My understanding is the following. I have a $G$-bundle $E$ on smooth 3-manifold $M$, which I would like to extend to a 4-manifold $B$ so that it restricts to $E$ on the boundary. The obstruction to doing this is the cohomology group $H^4(M,\pi_3(G))$ - essentially because you know you can define $E$ on 3-cells $D^3$ but sections $s|_{\partial D^4}\to G$ might be non-trivial elements in $\pi_3(G)$. You can look in the classifying space as well - for classifying map $\gamma: M\to BG$ an element $\gamma(M)\in H^4(BG,\pi_3(G))$ should be the same obstruction.
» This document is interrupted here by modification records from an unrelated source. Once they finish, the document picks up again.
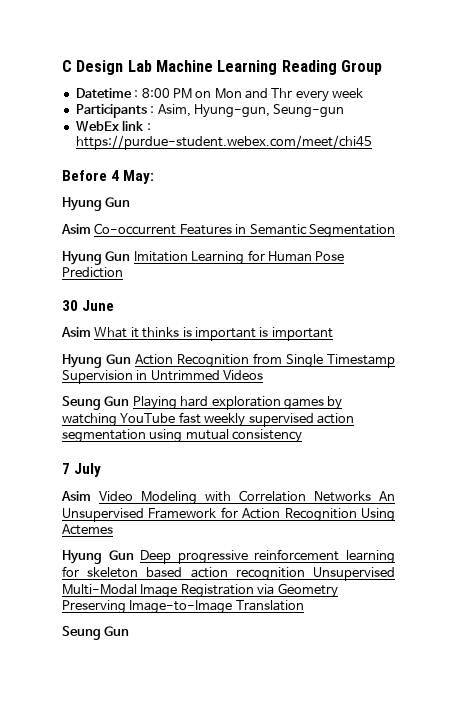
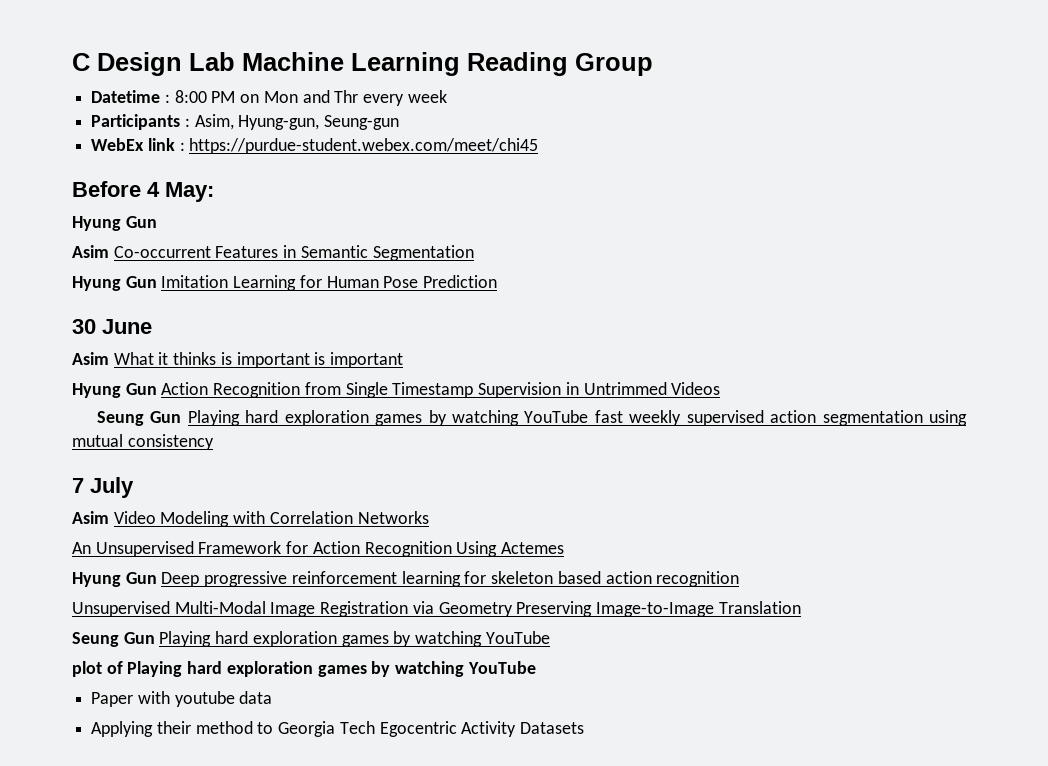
- Asim Video Modeling with Correlation Networks An Unsupervised Framework for Action Recognition Using Actemes
+ Asim Video Modeling with Correlation Networks
+ An Unsupervised Framework for Action Recognition Using Actemes
- Hyung Gun Deep progressive reinforcement learning for skeleton based action recognition Unsupervised Multi-Modal Image Registration via Geometry Preserving Image-to-Image Translation
- Seung Gun
+ Hyung Gun Deep progressive reinforcement learning for skeleton based action recognition
+ Unsupervised Multi-Modal Image Registration via Geometry Preserving Image-to-Image Translation
+ Seung Gun Playing hard exploration games by watching YouTube
+ plot of Playing hard exploration games by watching YouTube
+ Paper with youtube data
+ Applying their method to Georgia Tech Egocentric Activity Datasets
What Dijkgraaf and Witten say is that the obstruction is measured by the image $\gamma[M]$ in the cohomology group $H^3(BG,\mathbb{Z})$. So this seems to be both the wrong cohomology group (3 not 4) and the wrong coefficients ($\mathbb{Z}$ not $\pi_3(G)$). Now, I know there is an isomorphism $$H^k(BG,\mathbb{Z})\cong H^{k-1}(BG,\mathbb{R}/\mathbb{Z})$$ for finite groups and for many Lie groups the cohomology vanishes, but I don't see how the coefficients are changing. At this stage in the paper, they haven't specified the exact character of $G$ yet (I think it's connected only).

Can someone correct my understanding or match these two analysis together?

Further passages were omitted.